== INPUT DATA
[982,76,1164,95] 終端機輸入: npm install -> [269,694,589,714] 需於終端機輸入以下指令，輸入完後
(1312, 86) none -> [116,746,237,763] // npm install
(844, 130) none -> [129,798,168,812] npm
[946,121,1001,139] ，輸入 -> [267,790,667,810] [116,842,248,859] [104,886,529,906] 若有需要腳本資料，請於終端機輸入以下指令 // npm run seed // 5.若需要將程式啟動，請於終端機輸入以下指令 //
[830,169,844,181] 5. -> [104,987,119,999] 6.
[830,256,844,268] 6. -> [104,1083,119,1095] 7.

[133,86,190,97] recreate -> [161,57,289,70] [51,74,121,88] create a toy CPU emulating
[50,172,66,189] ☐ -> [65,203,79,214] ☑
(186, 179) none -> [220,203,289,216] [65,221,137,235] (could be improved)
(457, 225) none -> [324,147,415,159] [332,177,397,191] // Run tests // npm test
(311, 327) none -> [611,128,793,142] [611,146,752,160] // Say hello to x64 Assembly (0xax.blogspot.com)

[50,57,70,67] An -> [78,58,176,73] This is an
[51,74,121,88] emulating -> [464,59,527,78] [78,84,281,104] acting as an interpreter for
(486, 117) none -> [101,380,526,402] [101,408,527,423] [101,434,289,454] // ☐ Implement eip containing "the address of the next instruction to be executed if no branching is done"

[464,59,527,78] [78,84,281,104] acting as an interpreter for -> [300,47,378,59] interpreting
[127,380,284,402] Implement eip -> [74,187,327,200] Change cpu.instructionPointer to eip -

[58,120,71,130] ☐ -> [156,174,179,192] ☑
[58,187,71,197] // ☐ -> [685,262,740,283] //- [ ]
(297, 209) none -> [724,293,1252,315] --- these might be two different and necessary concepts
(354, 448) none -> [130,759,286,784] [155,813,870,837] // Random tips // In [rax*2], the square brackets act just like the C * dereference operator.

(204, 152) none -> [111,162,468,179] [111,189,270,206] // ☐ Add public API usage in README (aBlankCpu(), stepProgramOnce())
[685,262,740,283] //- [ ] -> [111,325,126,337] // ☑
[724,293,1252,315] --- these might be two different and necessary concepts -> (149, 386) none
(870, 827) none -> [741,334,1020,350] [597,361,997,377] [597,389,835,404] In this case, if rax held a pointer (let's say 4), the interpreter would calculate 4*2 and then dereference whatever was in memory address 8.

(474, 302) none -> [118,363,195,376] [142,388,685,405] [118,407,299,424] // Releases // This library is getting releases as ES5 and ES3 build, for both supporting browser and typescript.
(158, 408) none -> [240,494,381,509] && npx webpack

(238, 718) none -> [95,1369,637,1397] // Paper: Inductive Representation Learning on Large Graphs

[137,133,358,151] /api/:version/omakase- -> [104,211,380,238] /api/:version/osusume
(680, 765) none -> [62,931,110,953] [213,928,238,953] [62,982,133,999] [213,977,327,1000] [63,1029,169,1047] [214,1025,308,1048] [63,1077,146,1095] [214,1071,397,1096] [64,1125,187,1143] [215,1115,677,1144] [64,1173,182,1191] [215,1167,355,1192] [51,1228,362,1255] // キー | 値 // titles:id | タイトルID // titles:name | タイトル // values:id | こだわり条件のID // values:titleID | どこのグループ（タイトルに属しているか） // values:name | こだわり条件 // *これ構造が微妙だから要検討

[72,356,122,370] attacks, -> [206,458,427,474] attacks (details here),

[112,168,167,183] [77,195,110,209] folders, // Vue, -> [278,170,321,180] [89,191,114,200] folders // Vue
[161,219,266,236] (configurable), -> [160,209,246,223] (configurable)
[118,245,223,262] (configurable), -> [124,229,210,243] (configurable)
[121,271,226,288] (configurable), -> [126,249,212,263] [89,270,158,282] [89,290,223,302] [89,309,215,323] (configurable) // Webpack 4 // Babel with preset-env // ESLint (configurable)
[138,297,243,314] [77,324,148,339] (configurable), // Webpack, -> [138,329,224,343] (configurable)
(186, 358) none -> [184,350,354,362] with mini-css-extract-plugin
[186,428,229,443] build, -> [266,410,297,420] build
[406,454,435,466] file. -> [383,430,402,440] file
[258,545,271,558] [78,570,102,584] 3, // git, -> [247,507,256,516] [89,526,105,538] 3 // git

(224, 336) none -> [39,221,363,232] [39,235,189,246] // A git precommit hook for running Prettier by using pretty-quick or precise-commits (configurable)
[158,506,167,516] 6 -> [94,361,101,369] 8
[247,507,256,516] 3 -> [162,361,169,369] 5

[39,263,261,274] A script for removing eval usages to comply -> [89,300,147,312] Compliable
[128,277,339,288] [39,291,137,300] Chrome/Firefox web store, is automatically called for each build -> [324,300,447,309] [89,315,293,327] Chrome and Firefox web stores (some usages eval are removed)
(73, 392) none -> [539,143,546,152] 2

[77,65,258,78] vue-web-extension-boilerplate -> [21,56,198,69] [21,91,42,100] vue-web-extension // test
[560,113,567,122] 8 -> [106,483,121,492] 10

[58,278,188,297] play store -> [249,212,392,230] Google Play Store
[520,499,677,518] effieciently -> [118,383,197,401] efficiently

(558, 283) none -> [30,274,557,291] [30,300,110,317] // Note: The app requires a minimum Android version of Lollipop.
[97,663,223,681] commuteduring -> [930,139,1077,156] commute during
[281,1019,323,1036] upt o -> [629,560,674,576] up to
====
» WHAT TO WORK ON:
Identify each line in the records above that contains the word "configurable", and copy it out in full.

» RESPONSE AREA:
[161,219,266,236] (configurable), -> [160,209,246,223] (configurable)
[118,245,223,262] (configurable), -> [124,229,210,243] (configurable)
[121,271,226,288] (configurable), -> [126,249,212,263] [89,270,158,282] [89,290,223,302] [89,309,215,323] (configurable) // Webpack 4 // Babel with preset-env // ESLint (configurable)
[138,297,243,314] [77,324,148,339] (configurable), // Webpack, -> [138,329,224,343] (configurable)
(224, 336) none -> [39,221,363,232] [39,235,189,246] // A git precommit hook for running Prettier by using pretty-quick or precise-commits (configurable)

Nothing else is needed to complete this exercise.